Si l'on me demandait ce qu'est pour moi la philosophie, je dirais, me référant à l'étymologie, et à la pratique des Anciens : philo-sophie, en deux mots, c'est bien l'amour de la sagesse, et que par sagesse j'entends vivre en qualité, ou si l'on veut en excellence, autant qu'il est possible. Jeune, j'aurais peut-être dit : en intensité, car l'intensité est le propre de la jeunesse qui veut tout voir et tout expérimenter. A présent je me range à une modalité plus modeste, l'intensité m'est plus néfate que bénéfique. Mais la qualité reste, et même elle peut s'affiner, se spiritualiser au bénéfice de l'âge. C'est une autre mesure, plus discrète, plus humble mais plus lucide. Et celle-ci donne du prix aux expériences tardives. Il en va de la culture comme de l'appétit : jeune on est à l'affût de tout ce qui se dit et s'écrit, plus tard on se détourne par lassitude, et tout à la fin on revient aux auteurs qui comptent vraiment, assez rares au demeurant, et on se réjouit de finir son existence en leur compagnie. On goûte doublemnt la beauté, de la savoir menacée, vouée au néant universel.

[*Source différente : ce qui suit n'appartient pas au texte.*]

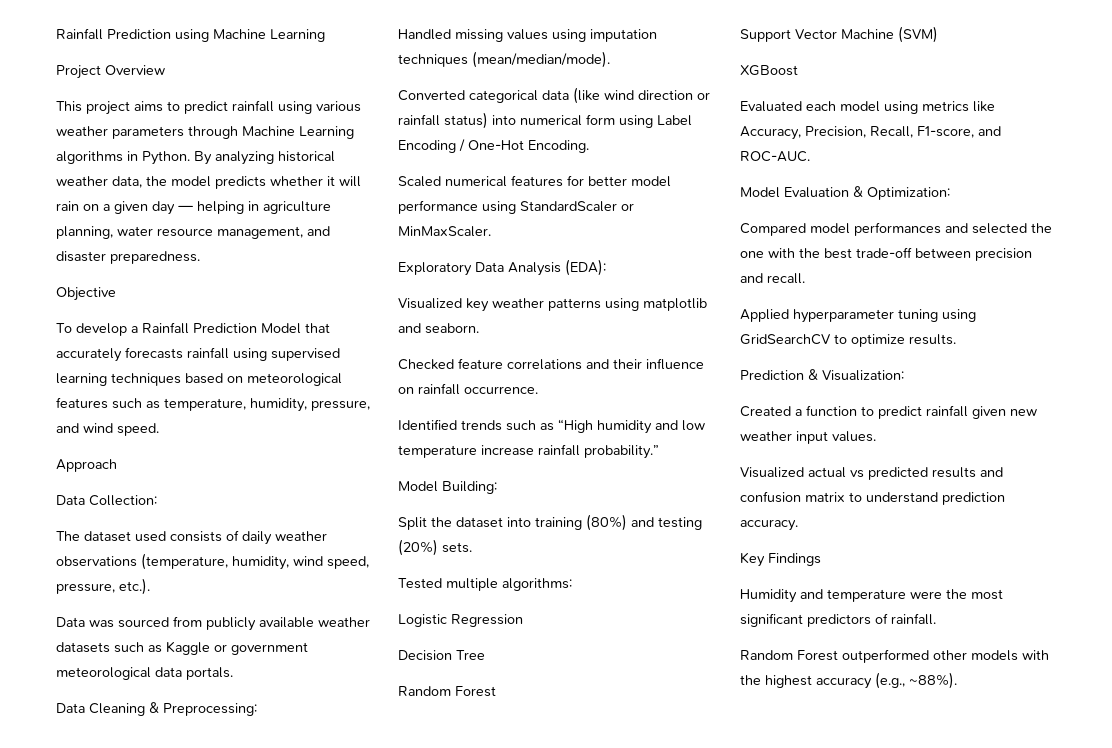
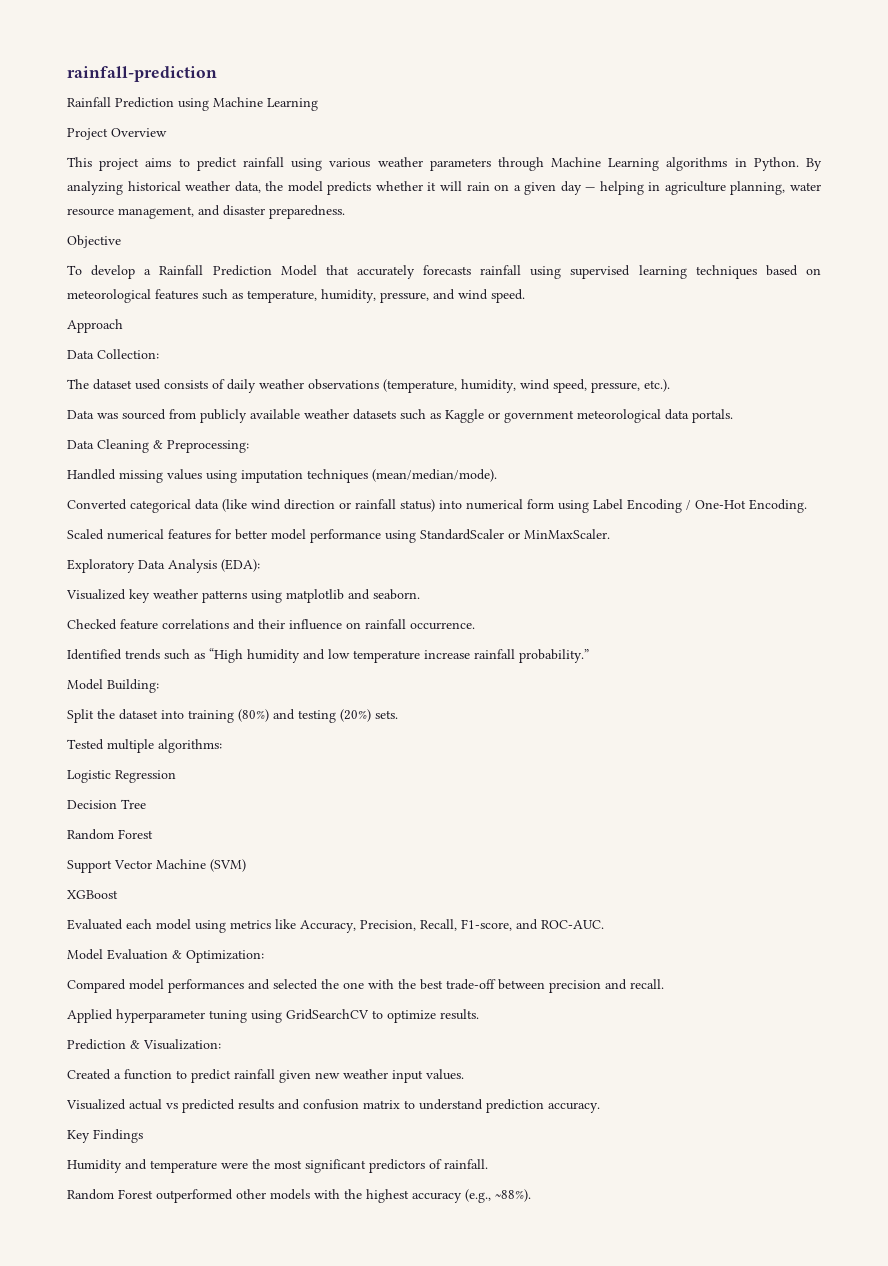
+ rainfall-prediction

De tout ce qui s'écrit de par le monde c'est la poésie qui est la forme la plus précieuse, la plus achevée et la plus belle. Encore faut-il bien faire la distinction entre les genres poétiques, des plus frivoles aux plus sérieux, des amusettes aux grands poèmes symphoniques. Je prends grand plaisir à la poésie légère, mais elle ne nourrit pas son homme, elle amuse et délasse. Dans la grande poésie la pensée se fait chair, elle touche aux plus profonds ressorts de l'âme, elle émeut en éduquant. Il est infiniment regrettable qu'elle soit si peu prisée de nos jours, voire méprisée, elle qui exprime le meilleur qui est dans l'homme :

     "Poésie, ô trésor, perle de la pensée !

     Les tumultes du coeur, comme ceux de la mer

     Ne sauraient empêcher ta robe nuancée

     D'amasser les couleurs qui doivent te former.

     Mais sitôt qu'il te voit briller sur un front mâle,

     Troublé de ta lueur mystérieuse et pâle,

     Le vulgaire effrayé commence à blasphémer"  (Vigny, La maison du berger, 134 à 140).

On croit trop souvent que la poésie n'est qu'un étalage distingué d'émois personnels, de tourments subjectifs et privés, et dés lors on se détourne. Si cela était, on aurait raison de se détourner - encore que ce reproche, malheureusement, soit assez souvent justifié. Mais la vraie poésie dépasse le cadre étroit de la subjectivité de l'auteur pour tendre à l'universel. Le poète exprime, consciemment ou non, l'esprit du monde, comme dit Goethe, ou au moins la sensibilité de l'époque. Les conflits et les espoirs de son temps le traversent de part en part : il est une éponge réceptive, toute frémissante de la vie qui l'entoure et le porte. S'il souffre, ce n'est nullement d'hypertrophie du moi, mais tout au contraire d'un manque de clôture : son moi est poreux, mal centré, ouvert aux sollicitations de l'extérieur. Cette sensibilité très particulière en fait un être mal adapté aux exigences sociales mais exceptionnellement réceptif à la marche du monde. Très souvent il pressent les mouvements en cours, parfois les mouvements à venir, étrange boussole qui vire et tourne au gré du vent.

Mais plus décisivement, ce qui me plaît dans la poésie c'est la rencontre de l'âme avec le tréfonds obscur, éternel et archétypique. Les poètes sont les explorateurs de l'énigme, plus décisivement que les philosophes, trop souvent confinés dans les chimères rationnelles. Il faut oser s'abandonner aux mouvements souterrains si l'on veut apprendre quelque chose de sérieux sur la condition humaine, sur le réel, sur la vie dans son fondement pérenne. C'est la démarche de vérité. Cette exigence est si haute et si difficile que pour l'entreprendre il ne faut pas craindre d'écarter la beauté elle-même, ce mirage châtoyant qui peut nous dissimuler l'énigme. Il y a là une dimension de transgression nécessaire, une audace et un risque souverains, qu'il faut assumer et accomplir, au moins dans le temps brûlant de l'exploration. Revenus de ces profondeurs nous aurons alors tout le loisir d'exprimer en beauté ce qui s'est révélé : la beauté reprend ses droits dans l'exposition, à titre secondaire. Mais c'est le souci de la vérité qui prime.

Cet alliage extraordinaire de la vérité et de la beauté fait tout le prix de la poésie. C'est à ce titre qu'elle est à la fois de l'art et de la pensée.